Coconuts - 500 g;milk - 1.5 l;Eggs - 4 pcs .;Sugar - 40 g;Starch - 40 g;Brandy - 40 g;raisins - 60 g;cinnamon - 4 g;vanilla.
starch to dissolve in 200 g of cold milk.The flesh of coconuts chop on a grater.Beat eggs with cognac.The rest of the milk boil, pour it dissolved starch and, stirring constantly again, bring to a boil.Carefully add the shredded coconut pulp, raisins, sugar, whipped with egg cognac.The finished mixture is decomposed into molds and sprinkle with cinnamon and bake quickly.
Preparation: 40 minutes.20 pieces
2 protein, 125 g sugar, 150 g of coconut, 1 pinch of cinnamon, 1 h. Spoon of lemon juice, 150 grams of white chocolate.
1. Beat the whites, vsyp with sugar.Stir the mass of 8-10 minutes in a hot water bath until it becomes viscous.

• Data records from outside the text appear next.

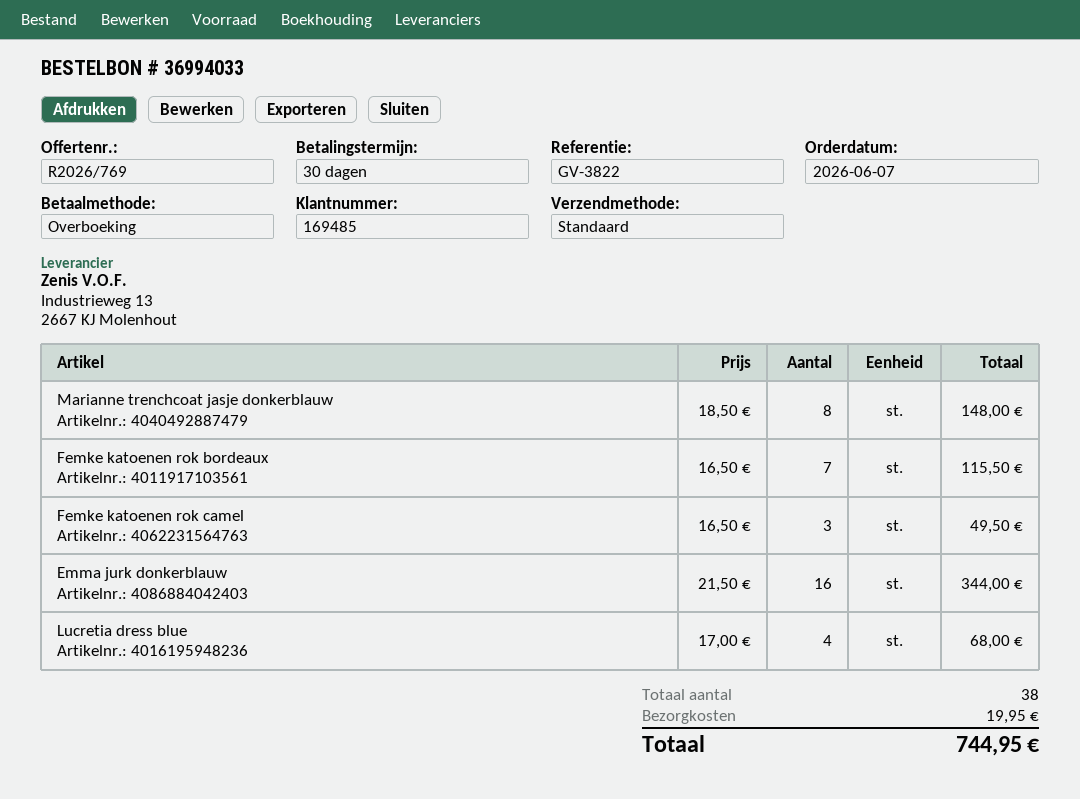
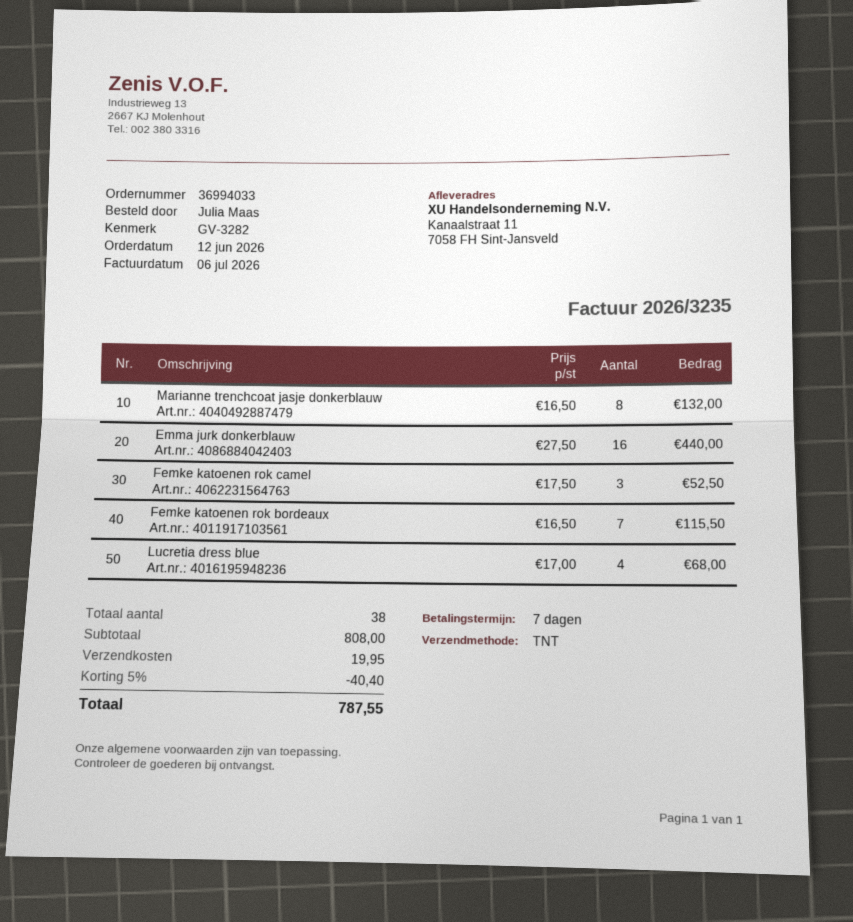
order date: 2026-06-07 -> 2026-06-12
payment terms: 30 days -> 7 days
reference: GV-3822 -> GV-3282
shipping method: standard -> TNT
Marianne trenchcoat jasje donkerblauw: 8 x 18.50 = 148.00 -> 8 x 16.50 = 132.00
Femke katoenen rok camel: 3 x 16.50 = 49.50 -> 3 x 17.50 = 52.50
Emma jurk donkerblauw: 16 x 21.50 = 344.00 -> 16 x 27.50 = 440.00
discount: none -> 5% = 40.40
total: 744.95 -> 787.55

2. Stir with a mass of coconut, cinnamon and lemon juice.Cut spoons balls the size of a walnut, put them on a baking sheet covered with paper.Bake for 15 minutes at 150 ° C.
3. Dip cookies into the molten glaze.Put on the grill and dry.
Flesh and coconut milk, and butter made from it are not recommended in case of individual intolerance of the product.
Recently, nutritionists began to notice that coconut oil is bad for the body because it increases the risk of atherosclerosis and coronary heart disease.